Be that as it may, there are a couple of differences between the squash vs. racquetball. More often than not, their differences can seem minimal, but it is worth distinguishing them to avoid the likelihood of confusion. Here’s a detailed layout of the difference between the squash vs. racquetball.

Squash Vs Racquetball

Squash vs. racquetball: Court Dimensions

Both squash and racquetball courts are enclosed spaces. However, the racquetball courts are wider, with exact dimensions being 40 x 20 x 20 feet. The squash courts—on the other hand—are smaller with 32 x 21 x 18.5 feet dimensions. In racquetball, every surface comes into play and the ball cannot be restricted from touching the ceiling.
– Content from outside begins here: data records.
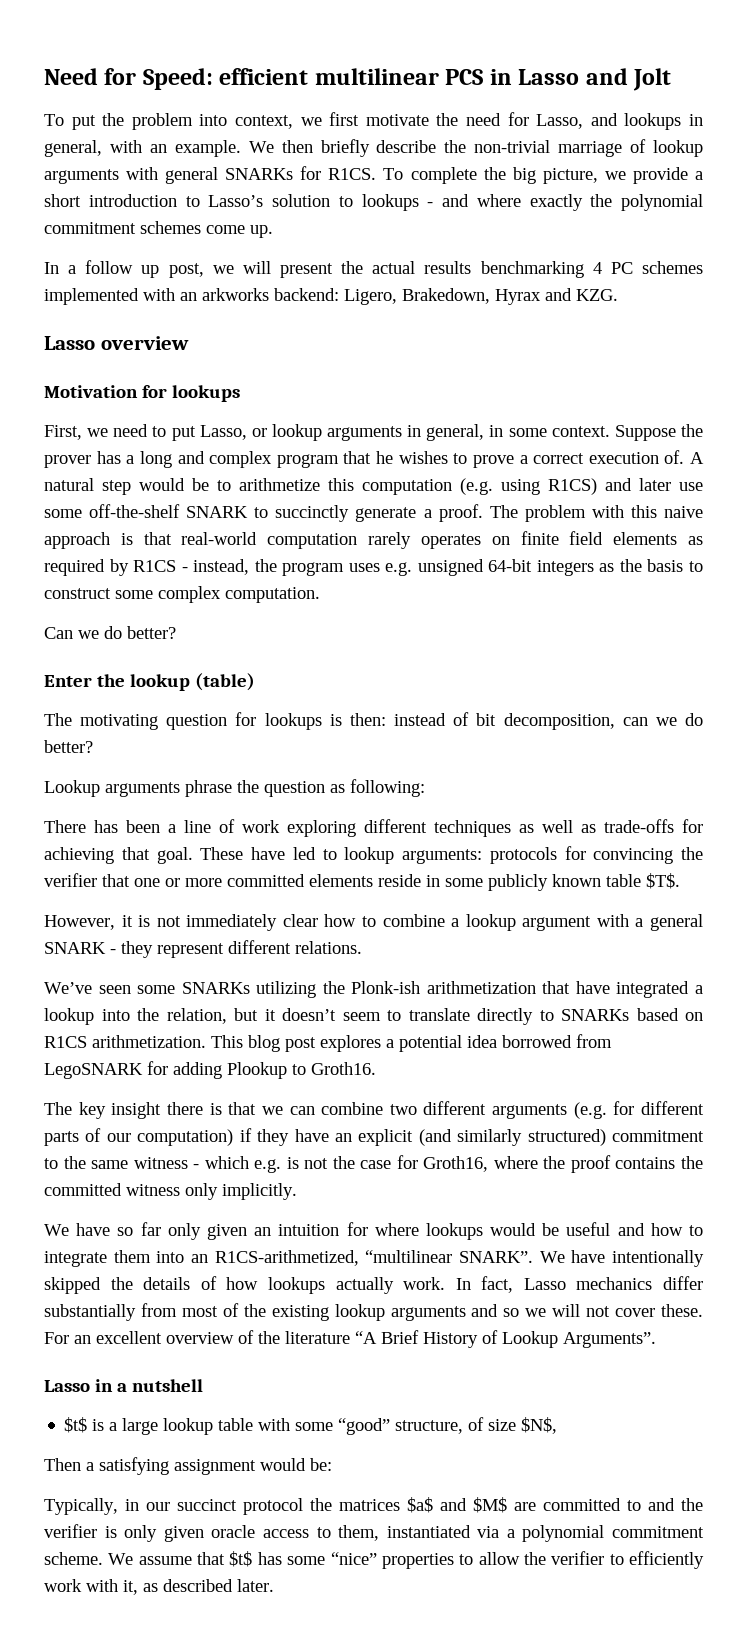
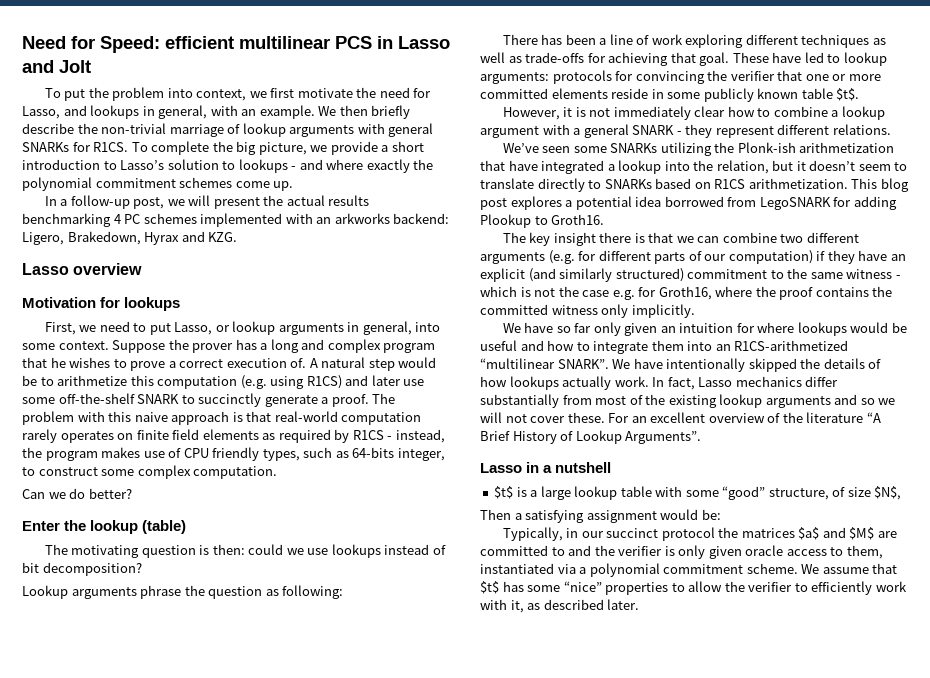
- In a follow up post, we will present the actual results benchmarking 4 PC schemes implemented with an arkworks backend: Ligero, Brakedown, Hyrax and KZG.
+ In a follow-up post, we will present the actual results benchmarking 4 PC schemes implemented with an arkworks backend: Ligero, Brakedown, Hyrax and KZG.
- First, we need to put Lasso, or lookup arguments in general, in some context.
+ First, we need to put Lasso, or lookup arguments in general, into some context.
- The problem with this naive approach is that real-world computation rarely operates on finite field elements as required by R1CS - instead, the program uses e.g. unsigned 64-bit integers as the basis to construct some complex computation.
+ The problem with this naive approach is that real-world computation rarely operates on finite field elements as required by R1CS - instead, the program makes use of CPU friendly types, such as 64-bits integer, to construct some complex computation.
- The motivating question for lookups is then: instead of bit decomposition, can we do better?
+ The motivating question is then: could we use lookups instead of bit decomposition?
- These have led to lookup arguments: protocols for convincing the verifier that one or more committed elements reside in some publicly known table $T$.
+ These have led to lookup arguments: protocols for convincing the verifier that one or more committed elements reside in some publicly known table $t$.
- The key insight there is that we can combine two different arguments (e.g. for different parts of our computation) if they have an explicit (and similarly structured) commitment to the same witness - which e.g. is not the case for Groth16, where the proof contains the committed witness only implicitly.
+ The key insight there is that we can combine two different arguments (e.g. for different parts of our computation) if they have an explicit (and similarly structured) commitment to the same witness - which is not the case e.g. for Groth16, where the proof contains the committed witness only implicitly.
- We have so far only given an intuition for where lookups would be useful and how to integrate them into an R1CS-arithmetized, “multilinear SNARK”.
+ We have so far only given an intuition for where lookups would be useful and how to integrate them into an R1CS-arithmetized “multilinear SNARK”.

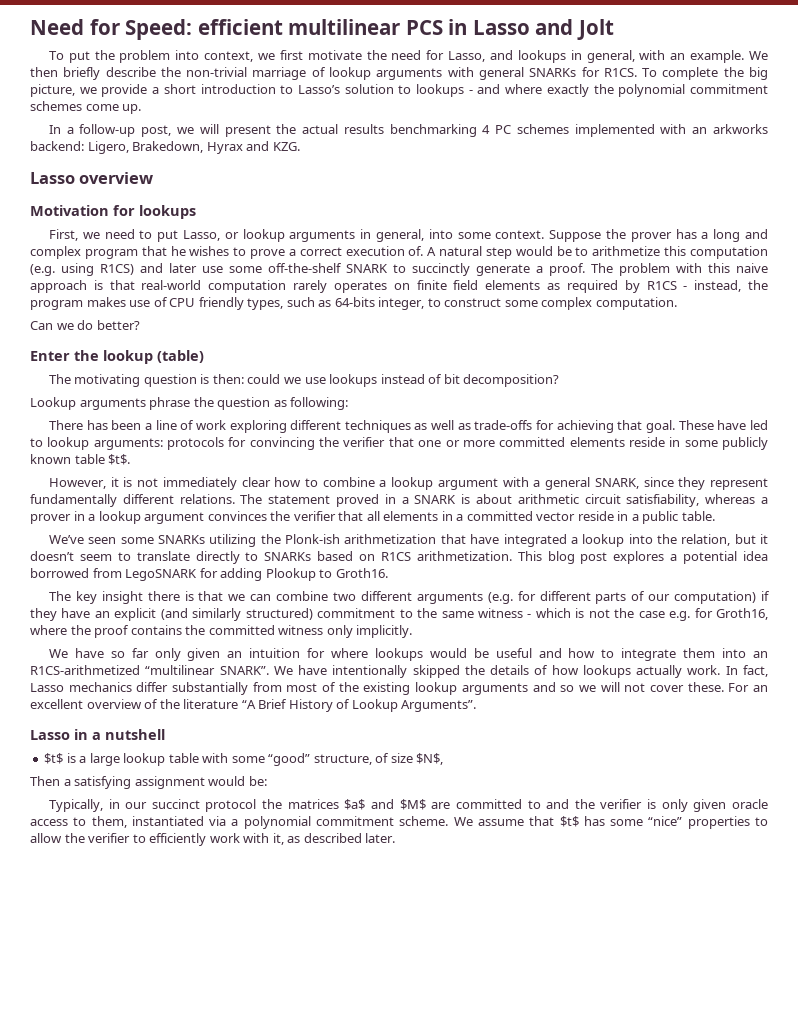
- However, it is not immediately clear how to combine a lookup argument with a general SNARK - they represent different relations.
+ However, it is not immediately clear how to combine a lookup argument with a general SNARK, since they represent fundamentally different relations. The statement proved in a SNARK is about arithmetic circuit satisfiability, whereas a prover in a lookup argument convinces the verifier that all elements in a committed vector reside in a public table.

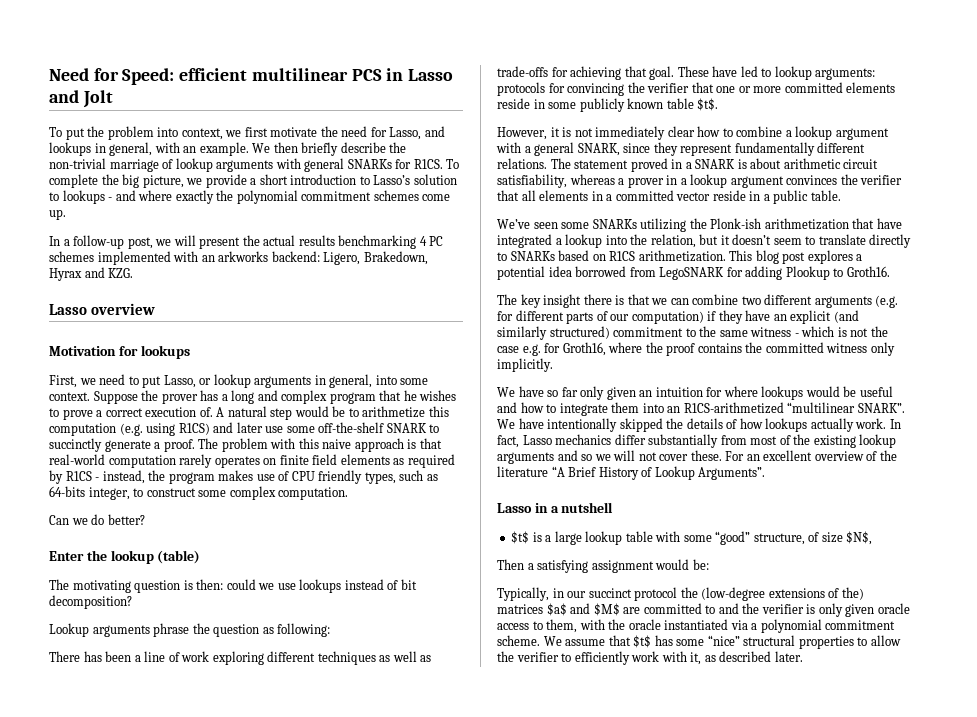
- Typically, in our succinct protocol the matrices $a$ and $M$ are committed to and the verifier is only given oracle access to them, instantiated via a polynomial commitment scheme.
+ Typically, in our succinct protocol the (low-degree extensions of the) matrices $a$ and $M$ are committed to and the verifier is only given oracle access to them, with the oracle instantiated via a polynomial commitment scheme.
- We assume that $t$ has some “nice” properties to allow the verifier to efficiently work with it, as described later.
+ We assume that $t$ has some “nice” structural properties to allow the verifier to efficiently work with it, as described later.

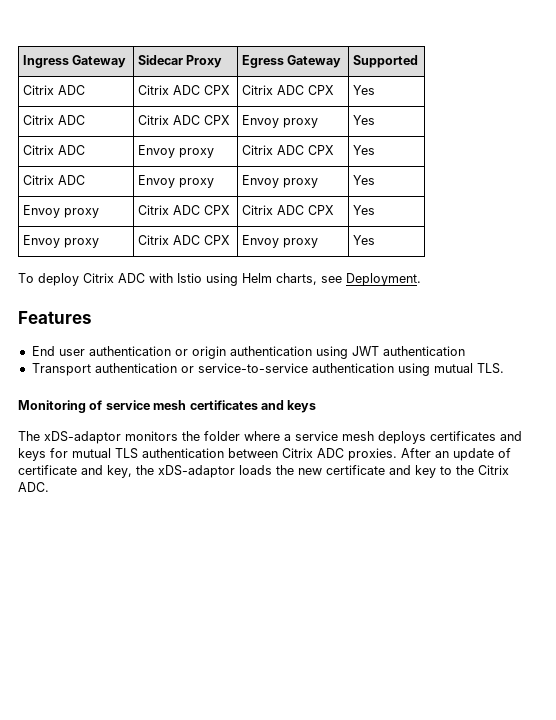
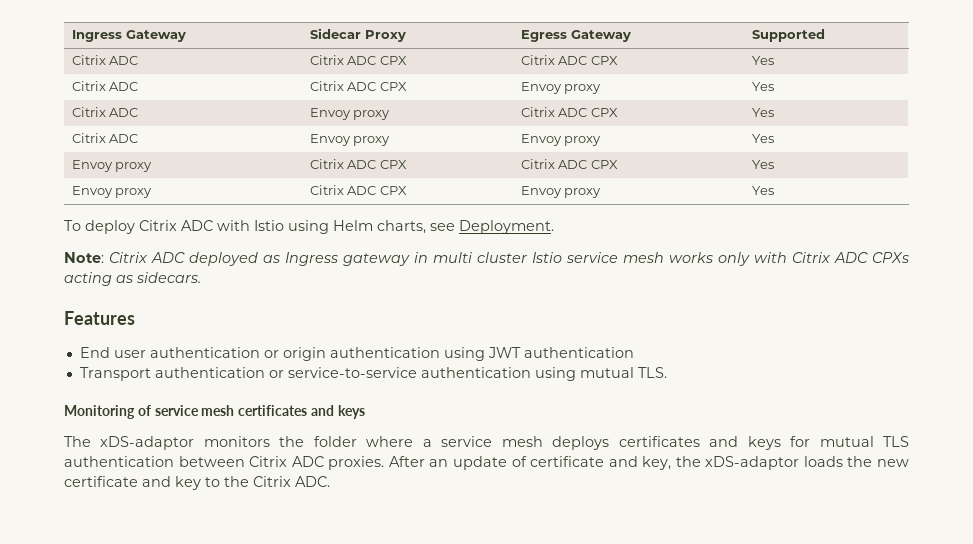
+ Note: Citrix ADC deployed as Ingress gateway in multi cluster Istio service mesh works only with Citrix ADC CPXs acting as sidecars.

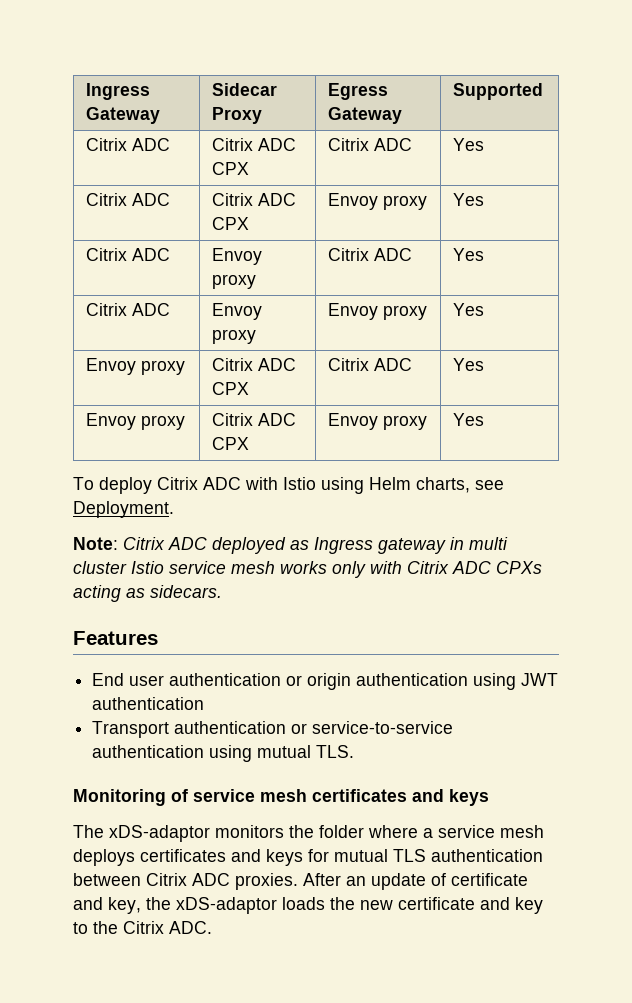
- Citrix ADC | Citrix ADC CPX | Citrix ADC CPX | Yes
+ Citrix ADC | Citrix ADC CPX | Citrix ADC | Yes
- Citrix ADC | Envoy proxy | Citrix ADC CPX | Yes
+ Citrix ADC | Envoy proxy | Citrix ADC | Yes
- Envoy proxy | Citrix ADC CPX | Citrix ADC CPX | Yes
+ Envoy proxy | Citrix ADC CPX | Citrix ADC | Yes

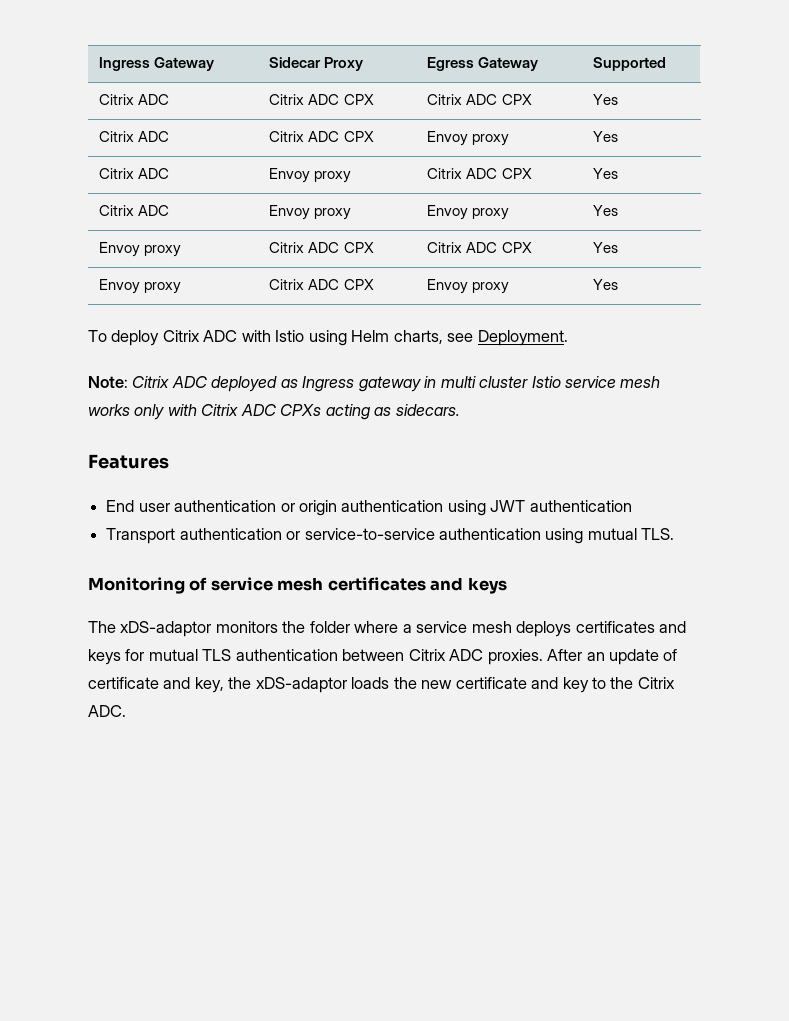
- Citrix ADC | Citrix ADC CPX | Citrix ADC | Yes
+ Citrix ADC | Citrix ADC CPX | Citrix ADC CPX | Yes
- Citrix ADC | Envoy proxy | Citrix ADC | Yes
+ Citrix ADC | Envoy proxy | Citrix ADC CPX | Yes
- Envoy proxy | Citrix ADC CPX | Citrix ADC | Yes
+ Envoy proxy | Citrix ADC CPX | Citrix ADC CPX | Yes

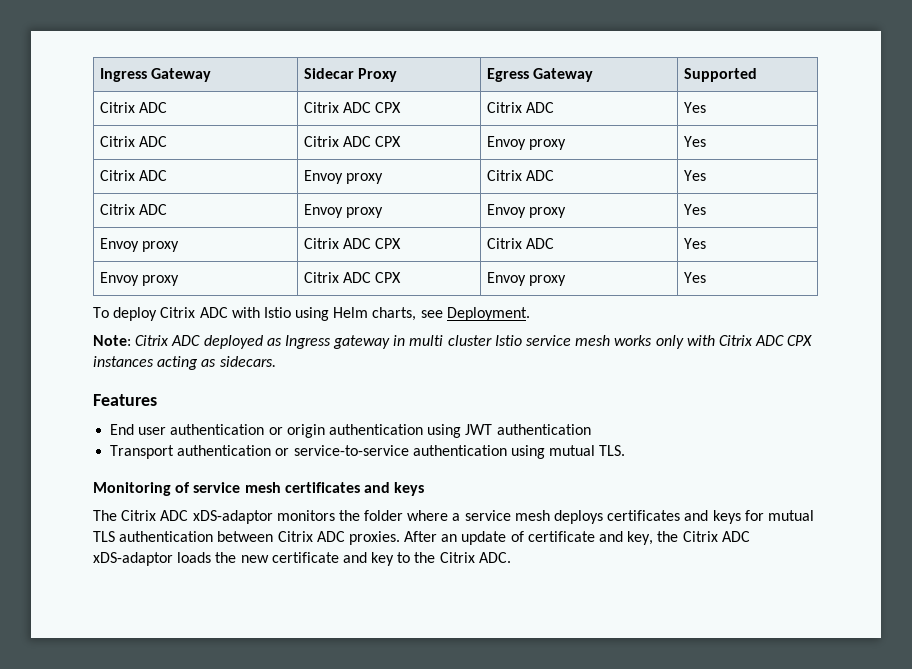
- Citrix ADC | Citrix ADC CPX | Citrix ADC CPX | Yes
+ Citrix ADC | Citrix ADC CPX | Citrix ADC | Yes
- Citrix ADC | Envoy proxy | Citrix ADC CPX | Yes
+ Citrix ADC | Envoy proxy | Citrix ADC | Yes
- Envoy proxy | Citrix ADC CPX | Citrix ADC CPX | Yes
+ Envoy proxy | Citrix ADC CPX | Citrix ADC | Yes
- Note: Citrix ADC deployed as Ingress gateway in multi cluster Istio service mesh works only with Citrix ADC CPXs acting as sidecars.
+ Note: Citrix ADC deployed as Ingress gateway in multi cluster Istio service mesh works only with Citrix ADC CPX instances acting as sidecars.
- The xDS-adaptor monitors the folder where a service mesh deploys certificates and keys for mutual TLS authentication between Citrix ADC proxies.
+ The Citrix ADC xDS-adaptor monitors the folder where a service mesh deploys certificates and keys for mutual TLS authentication between Citrix ADC proxies.
- After an update of certificate and key, the xDS-adaptor loads the new certificate and key to the Citrix ADC.
+ After an update of certificate and key, the Citrix ADC xDS-adaptor loads the new certificate and key to the Citrix ADC.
In squash, there are out-of-bounds zones where the ball must not touch, with the ceiling being one of them.

 Squash or racquetball: Ball size & material

There’s also a conspicuous difference between the two games when it comes to ball size. In squash, the ball size is smaller at only 4 cm. in diameter. In racquetball, the ball is bigger with a diameter of 22.25 inches or 6 cm. The balls used in squash are made from non-elastic rubber and players spend much more energy during impact and the speed decreases as a rally progresses. The balls used in racquetball are made from elastic rubber which tends to be more bouncy.

Squash & racquetball: Racket size

Admittedly, players use rackets (or racquets) in both games but what sets them apart is the size of the racquet. While the racquetballs are larger, the actual racquet is smaller, with approximately 22 inches maximum length. On the other hand, squash rackets are larger at approximately 27 inches maximum length. Although both used to have a circular head like the one used in badminton, they currently boast a teardrop-shaped head. Nevertheless, rackets used in racquetball are wider than those used in squash, apparently to hold up to the larger size of the ball.


In squash, a player is allowed only one service per point and must have at least one foot in a designated service box. The ball is hit into one of two alternating service boxes on the front wall, and the ball has to land above the tin line but below the service line. Also, bouncing the ball before hitting it is not permitted. You are allowed to only hit the ball while it’s airborne, not letting it bounce before serving.   

In racquetball, a player is allowed up to two service points just like in tennis. You are also allowed to stand anywhere behind the service line before serving the ball. Also in racquetball, a player is allowed to bounce the ball once before striking it into anywhere on the front wall. The ball must land behind the short line to be considered as a point.

Scoring & Winning

You can score a point in squash whether you are serving or returning, just like in tennis. Squash games go up to 11 points in tournaments and championships or 9 points in regular matches. You can win a game with 2 clear points. In racquetball, you can only score points when it is your time to serve. Games go up to 15 points, and the first player to score 15 clear points wins a game.  In case there is a tie, then a tie-breaking round of 11 points is played.